Aggressive juvenile fibromatosis, though allegedly a benign process, is as frustrating to manage as it is perplexing to comprehend. The treatment is primarily surgical, with chemotherapy and radiation therapy recently finding support as adjuncts in selected circumstances. Though there is no agreement regarding the etiology of fibromatosis, many have suspected hormonal or traumatic influences. There has been historical, clinical and experimental data demonstrating that fibromatosis seems to be under the influence of estrogen. There have also been anecdotal reports that this tumor has regressed with the use of tamoxifen. To our knowledge, no one has tested these tissues for the presence of estrogen/progesterone receptors. Recently, over a short period of time, we at Children's Memorial Hospital, Chicago, have treated four youngsters with this disorder. All operative specimens were submitted for estrogen and progesterone assays. Although these cases were indistinguishable on histologic examination, two of the four exhibited the presence of estrogen/ progesterone receptors.

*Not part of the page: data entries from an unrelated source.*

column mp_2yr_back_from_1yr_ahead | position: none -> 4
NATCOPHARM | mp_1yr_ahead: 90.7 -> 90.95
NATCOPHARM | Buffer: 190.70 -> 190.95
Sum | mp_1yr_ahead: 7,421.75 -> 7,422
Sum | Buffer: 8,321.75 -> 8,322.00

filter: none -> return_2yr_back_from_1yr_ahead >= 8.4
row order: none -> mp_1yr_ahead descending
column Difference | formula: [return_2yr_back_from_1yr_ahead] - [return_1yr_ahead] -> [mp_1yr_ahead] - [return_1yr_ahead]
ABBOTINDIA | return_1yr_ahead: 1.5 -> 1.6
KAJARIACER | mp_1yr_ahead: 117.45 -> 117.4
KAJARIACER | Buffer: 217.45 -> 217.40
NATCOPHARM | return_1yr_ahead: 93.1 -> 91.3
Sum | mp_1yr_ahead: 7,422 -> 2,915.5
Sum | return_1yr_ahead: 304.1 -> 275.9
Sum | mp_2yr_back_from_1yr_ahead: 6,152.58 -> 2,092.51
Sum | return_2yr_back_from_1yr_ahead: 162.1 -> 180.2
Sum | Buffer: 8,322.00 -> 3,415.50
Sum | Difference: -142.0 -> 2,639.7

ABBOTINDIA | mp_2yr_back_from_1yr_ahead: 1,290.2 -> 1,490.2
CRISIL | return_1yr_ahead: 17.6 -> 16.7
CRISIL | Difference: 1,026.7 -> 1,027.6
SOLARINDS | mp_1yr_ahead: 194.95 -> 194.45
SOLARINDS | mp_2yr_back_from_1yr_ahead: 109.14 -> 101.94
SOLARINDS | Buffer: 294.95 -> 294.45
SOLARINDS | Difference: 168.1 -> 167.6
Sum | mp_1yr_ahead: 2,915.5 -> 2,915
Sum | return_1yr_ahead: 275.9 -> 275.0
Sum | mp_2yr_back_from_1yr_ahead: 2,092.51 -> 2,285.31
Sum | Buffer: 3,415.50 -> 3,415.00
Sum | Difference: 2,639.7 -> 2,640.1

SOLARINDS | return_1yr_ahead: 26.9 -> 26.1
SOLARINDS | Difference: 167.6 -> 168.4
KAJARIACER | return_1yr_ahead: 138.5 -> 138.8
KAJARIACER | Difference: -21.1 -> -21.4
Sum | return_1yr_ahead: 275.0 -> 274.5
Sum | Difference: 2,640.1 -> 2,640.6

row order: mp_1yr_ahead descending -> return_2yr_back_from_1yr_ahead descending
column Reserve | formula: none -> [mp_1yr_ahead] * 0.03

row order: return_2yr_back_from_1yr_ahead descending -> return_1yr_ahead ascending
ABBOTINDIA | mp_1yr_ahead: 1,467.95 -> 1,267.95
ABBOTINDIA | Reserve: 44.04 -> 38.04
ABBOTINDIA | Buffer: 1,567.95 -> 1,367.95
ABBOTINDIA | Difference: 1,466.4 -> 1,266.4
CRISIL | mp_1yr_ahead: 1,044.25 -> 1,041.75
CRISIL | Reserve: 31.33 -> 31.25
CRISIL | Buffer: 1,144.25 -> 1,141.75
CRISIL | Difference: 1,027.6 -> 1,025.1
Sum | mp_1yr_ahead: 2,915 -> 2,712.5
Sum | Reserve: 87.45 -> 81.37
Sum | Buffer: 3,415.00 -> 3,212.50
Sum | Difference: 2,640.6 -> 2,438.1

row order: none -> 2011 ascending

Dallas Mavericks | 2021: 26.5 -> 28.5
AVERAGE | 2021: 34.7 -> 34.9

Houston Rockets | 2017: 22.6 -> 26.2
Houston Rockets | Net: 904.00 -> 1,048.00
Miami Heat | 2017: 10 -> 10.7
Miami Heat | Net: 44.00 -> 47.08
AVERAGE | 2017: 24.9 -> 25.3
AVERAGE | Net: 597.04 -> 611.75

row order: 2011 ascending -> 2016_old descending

We propose, that from these observations, there potentially may be derived a histochemical classification based upon the presence or absence of estrogen/ progesterone receptors. This would serve as an added reference in the definition and treatment of this disease. Should hormonal receptors be present, agents such as tamoxifen conceivably could be employed as part of a post-operative maintenance regimen similar to those protocols applied in the management of hormonally responsive breast cancer.